Your task is to filter the data below down to the lines holding "position".
BEGIN EXTRACTED MATERIAL
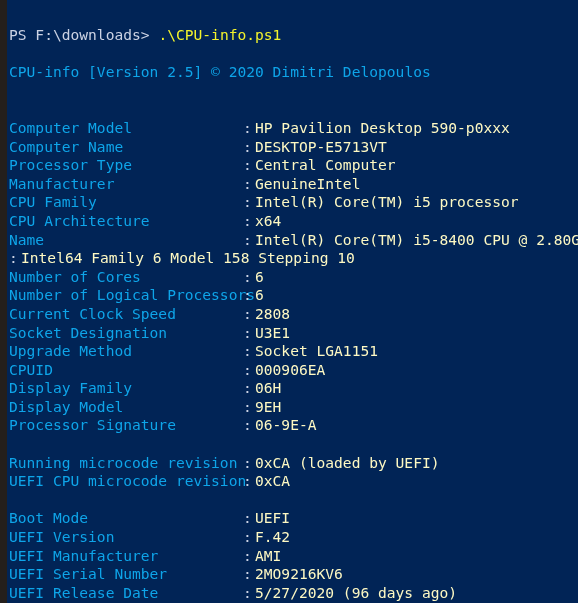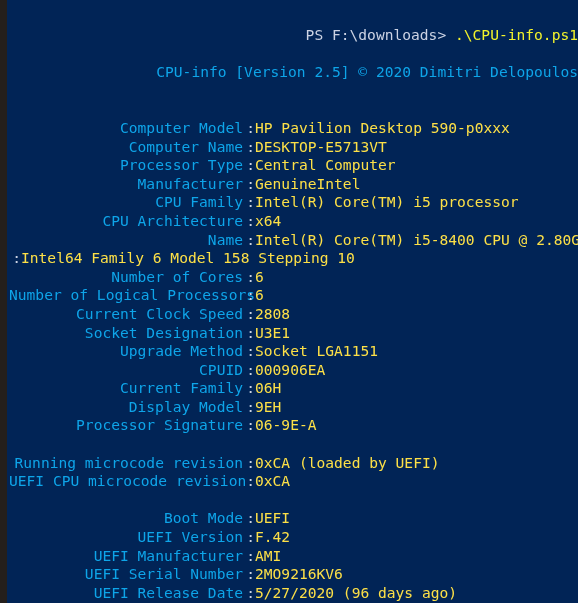--- a/index.html
+++ b/index.html
@@ -37,7 +37,6 @@
     bottom: 0;
     padding: 26px 0 6px 2px;
     box-sizing: border-box;
-    text-align: right;
   }
   .line {
     height: 18.6px;

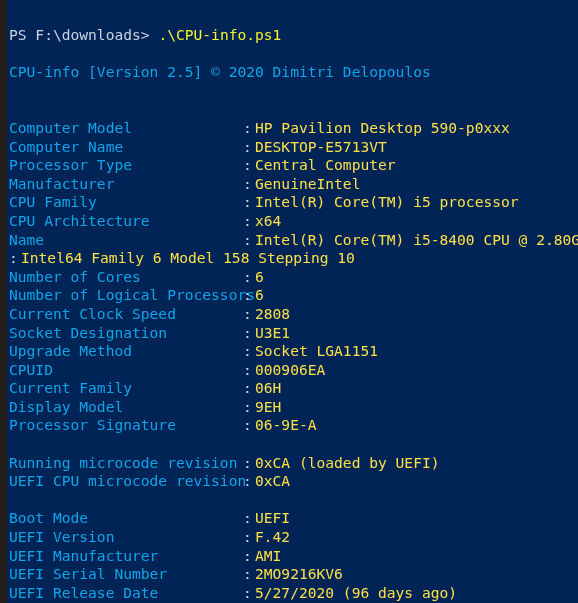--- a/index.html
+++ b/index.html
@@ -71,7 +71,7 @@
   }
   .row .value {
     white-space: pre;
-    color: #fde047;
+    color: #fef9c3;
   }
   .spacer { height: 18.6px; }
   .gap-after-banner { height: 37.2px; }

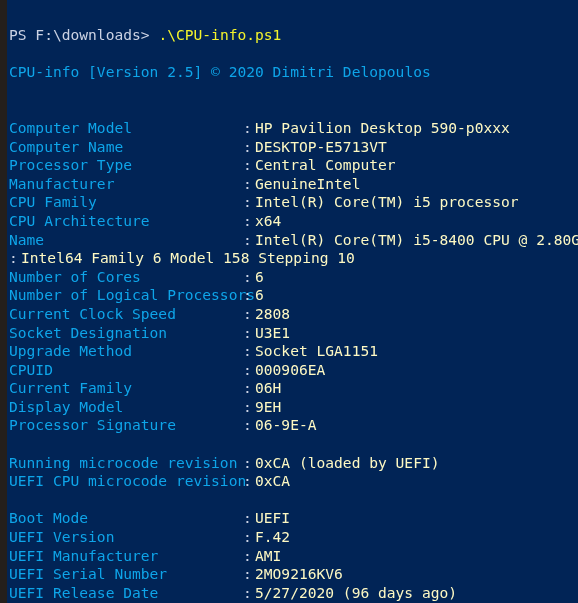--- a/index.html
+++ b/index.html
@@ -110,7 +110,7 @@
           <div class="row"><span class="label">Socket Designation</span><span class="colon">:</span><span class="value">U3E1</span></div>
           <div class="row"><span class="label">Upgrade Method</span><span class="colon">:</span><span class="value">Socket LGA1151</span></div>
           <div class="row"><span class="label">CPUID</span><span class="colon">:</span><span class="value">000906EA</span></div>
-          <div class="row"><span class="label">Current Family</span><span class="colon">:</span><span class="value">06H</span></div>
+          <div class="row"><span class="label">Display Family</span><span class="colon">:</span><span class="value">06H</span></div>
           <div class="row"><span class="label">Display Model</span><span class="colon">:</span><span class="value">9EH</span></div>
           <div class="row"><span class="label">Processor Signature</span><span class="colon">:</span><span class="value">06-9E-A</span></div>
         </div>

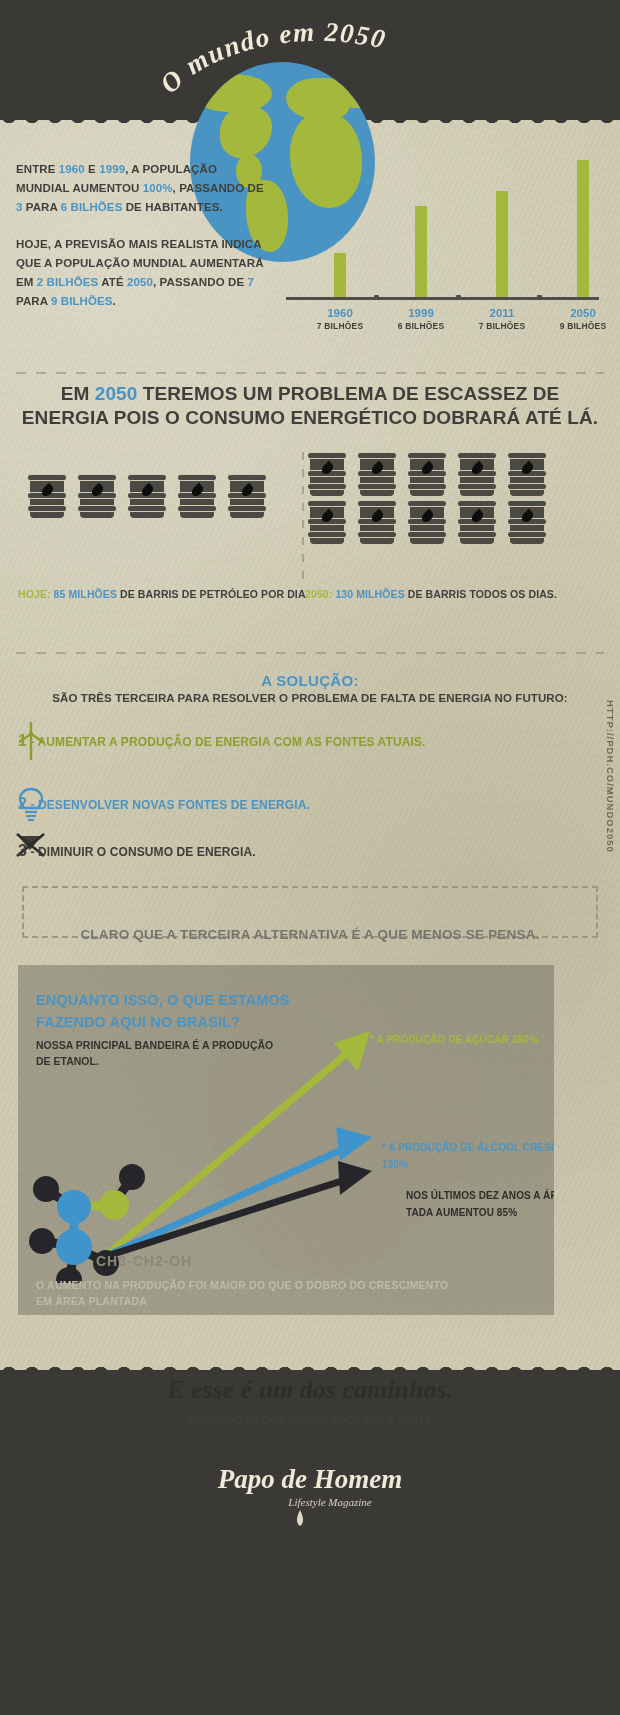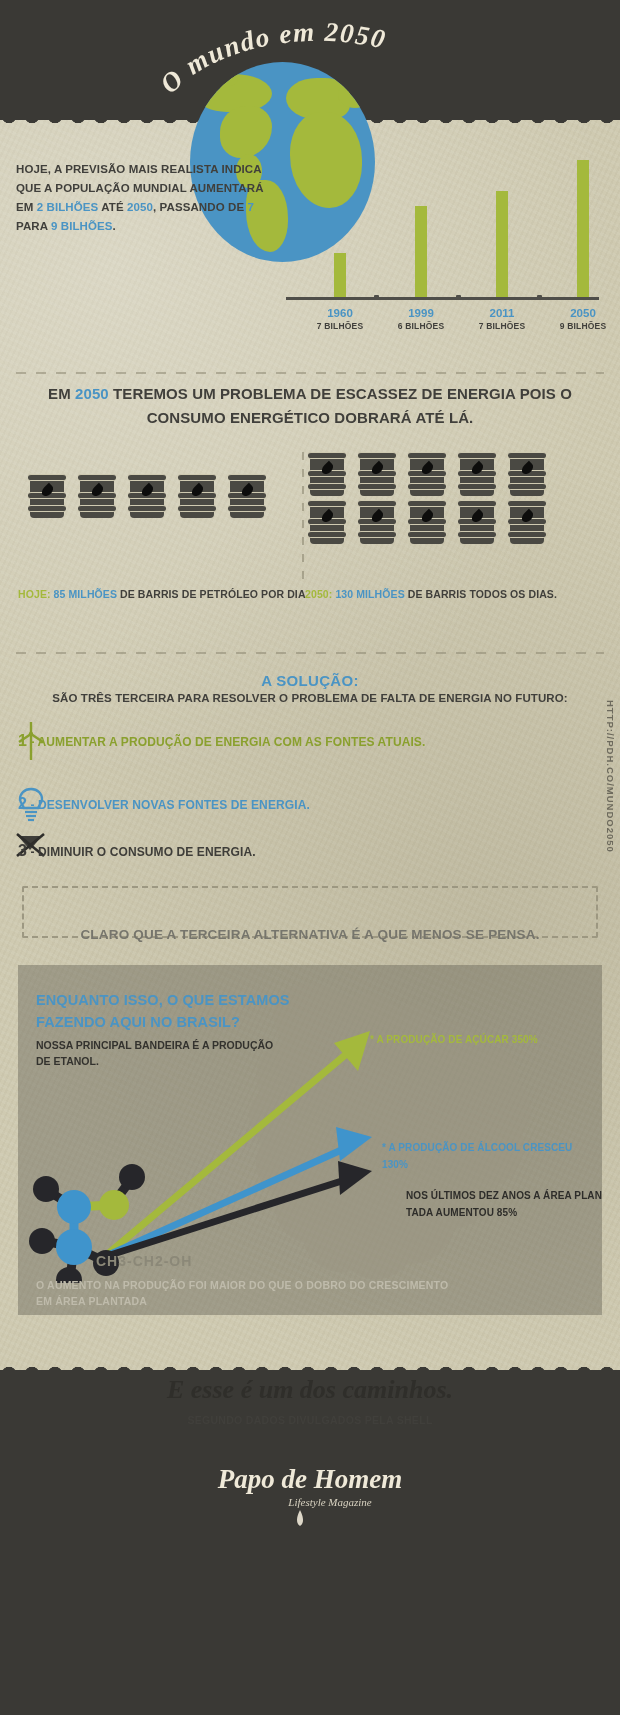--- a/index.html
+++ b/index.html
@@ -228,6 +228,7 @@
   </div>
 
   <div class="s1-text">
+    <p><span class="dark">ENTRE </span><span class="blue">1960</span><span class="dark"> E </span><span class="blue">1999</span><span class="dark">, A POPULAÇÃO MUNDIAL AUMENTOU </span><span class="blue">100%</span><span class="dark">, PASSANDO DE </span><span class="blue">3</span><span class="dark"> PARA </span><span class="blue">6 BILHÕES</span><span class="dark"> DE HABITANTES.</span></p>
     <p><span class="dark">HOJE, A PREVISÃO MAIS REALISTA INDICA QUE A POPULAÇÃO MUNDIAL AUMENTARÁ EM </span><span class="blue">2 BILHÕES</span><span class="dark"> ATÉ </span><span class="blue">2050</span><span class="dark">, PASSANDO DE </span><span class="blue">7</span><span class="dark"> PARA </span><span class="blue">9 BILHÕES</span><span class="dark">.</span></p>
   </div>
 

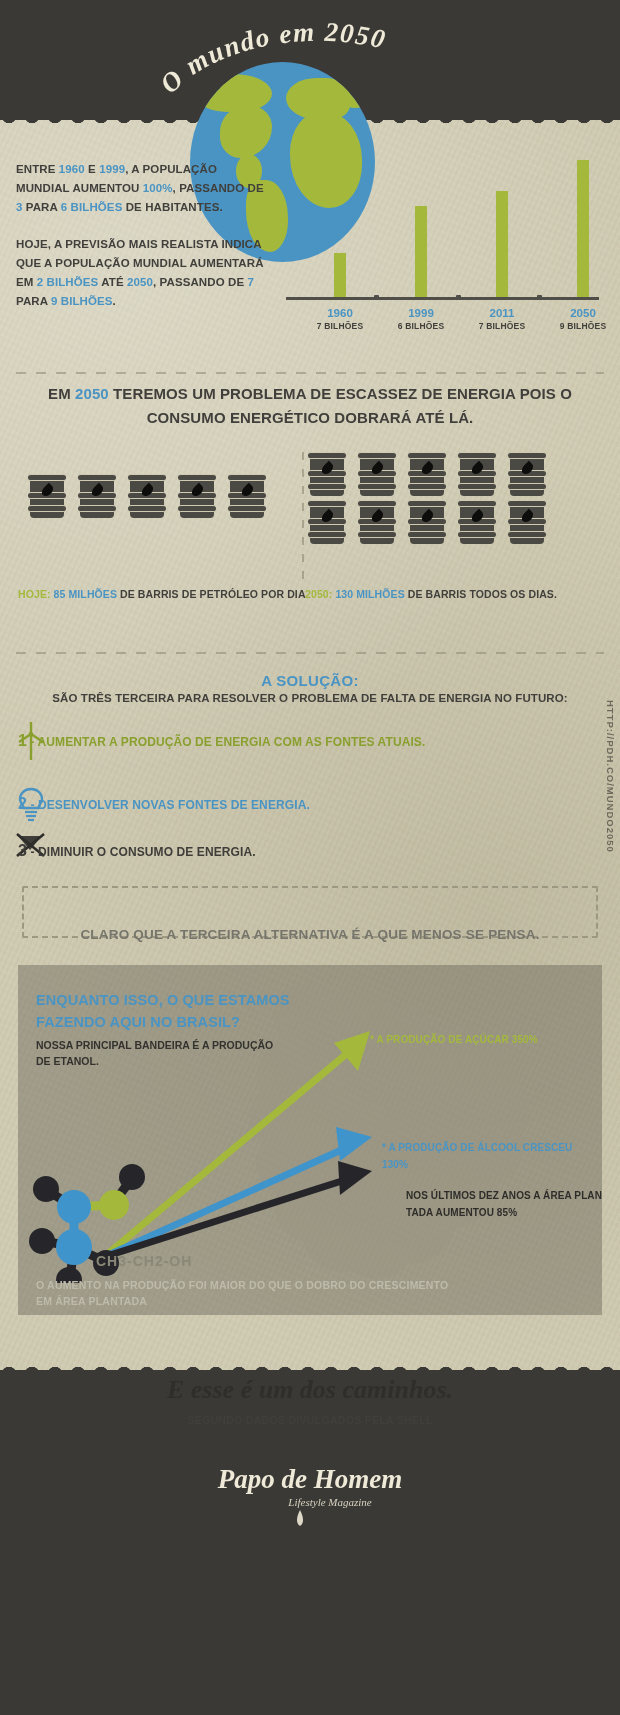--- a/index.html
+++ b/index.html
@@ -101,7 +101,7 @@
   
   .s2-head{
     position:absolute; left:20px; right:20px; top:382px;
-    text-align:center; font-size:15px; font-weight:bold; line-height:24px;
+    text-align:center; font-size:19px; font-weight:bold; line-height:24px;
     color:#403f3b; letter-spacing:.1px;
   }
   .barrels{ position:absolute; }

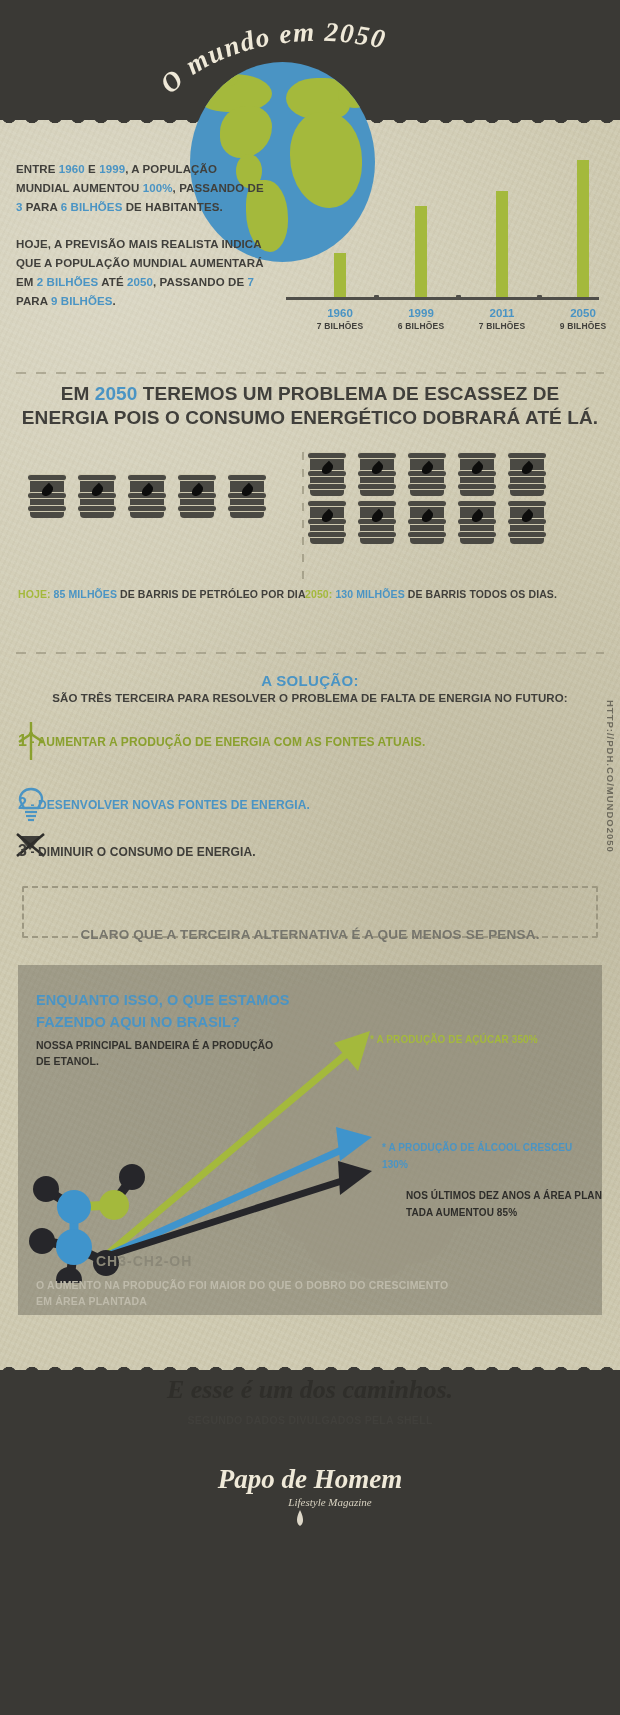--- a/index.html
+++ b/index.html
@@ -161,7 +161,7 @@
 
   
   .brasil{
-    position:absolute; left:18px; top:965px; width:584px; height:350px;
+    position:absolute; left:18px; top:965px; width:536px; height:350px;
     background:rgba(95,92,80,.42);
     overflow:hidden;
   }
END EXTRACTED MATERIAL
■ **RESULT**:
     position:absolute; left:20px; right:20px; top:382px;
   .barrels{ position:absolute; }
-    position:absolute; left:18px; top:965px; width:584px; height:350px;
+    position:absolute; left:18px; top:965px; width:536px; height:350px;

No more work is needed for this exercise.